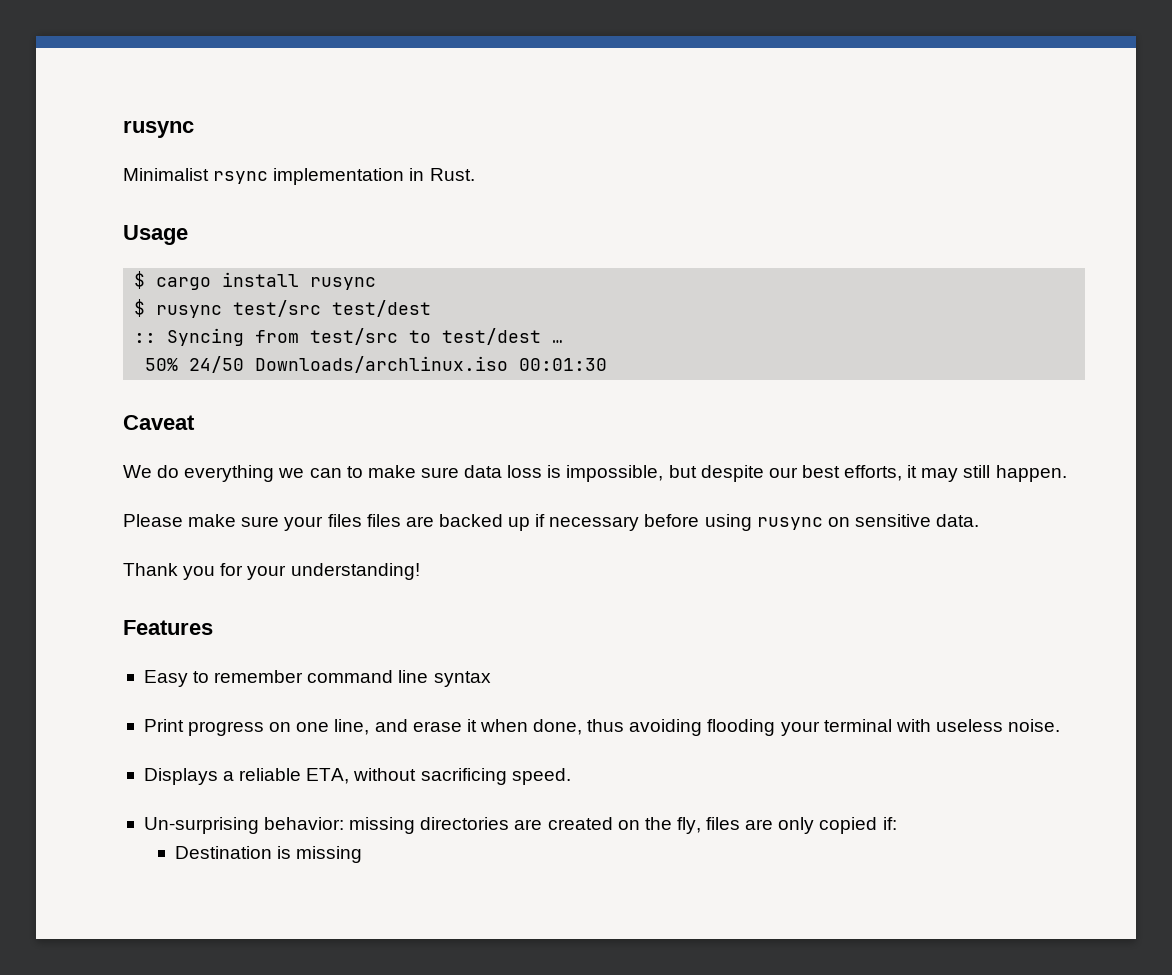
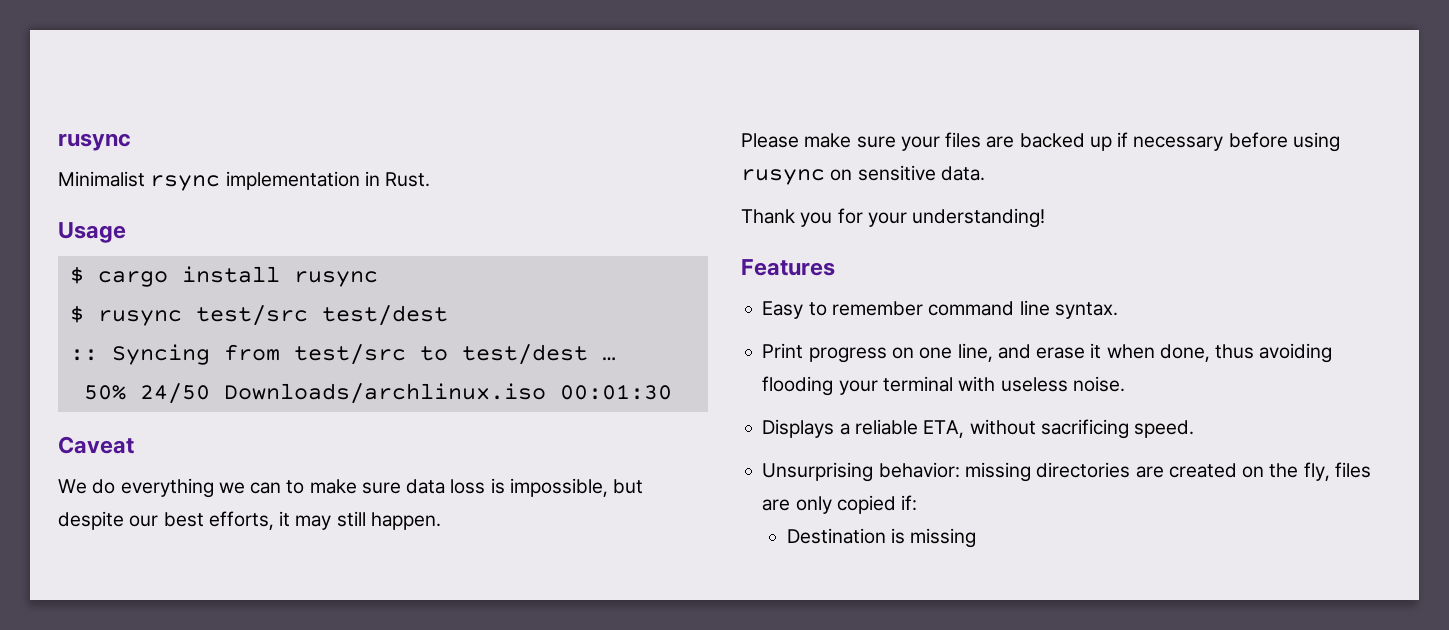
[366,514,401,527] files -> (982, 140) none
[433,671,491,687] syntax -> [1054,302,1118,319] syntax.
[143,817,259,834] Un-surprising -> [762,462,874,482] Unsurprising

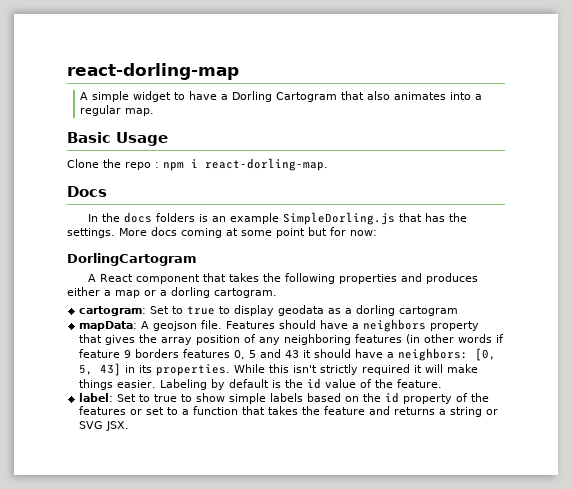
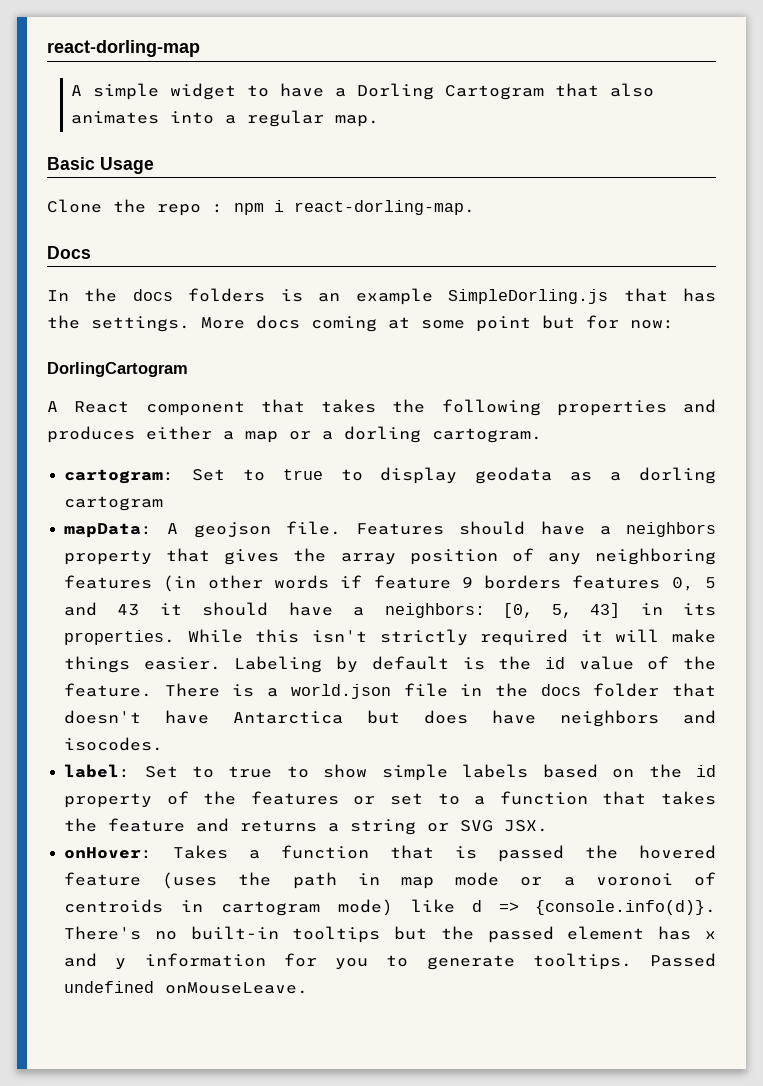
(443, 383) none -> [164,683,716,699] [64,710,716,727] [64,737,164,751] There is a world.json file in the docs folder that doesn't have Antarctica but does have neighbors and isocodes.
(130, 426) none -> [64,845,716,862] [64,872,717,889] [64,899,716,916] [64,926,717,943] [64,953,716,970] [64,981,309,994] // onHover: Takes a function that is passed the hovered feature (uses the path in map mode or a voronoi of centroids in cartogram mode) like d => {console.info(d)}. There's no built-in tooltips but the passed element has x and y information for you to generate tooltips. Passed undefined onMouseLeave.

□ □ □ □

_WORK INSTRUCTIONS_
Word for word, repeat the lines from the one holding "(443, 383) none" through the last line of the entries, both included.

_EXERCISE SOLUTION_
(443, 383) none -> [164,683,716,699] [64,710,716,727] [64,737,164,751] There is a world.json file in the docs folder that doesn't have Antarctica but does have neighbors and isocodes.
(130, 426) none -> [64,845,716,862] [64,872,717,889] [64,899,716,916] [64,926,717,943] [64,953,716,970] [64,981,309,994] // onHover: Takes a function that is passed the hovered feature (uses the path in map mode or a voronoi of centroids in cartogram mode) like d => {console.info(d)}. There's no built-in tooltips but the passed element has x and y information for you to generate tooltips. Passed undefined onMouseLeave.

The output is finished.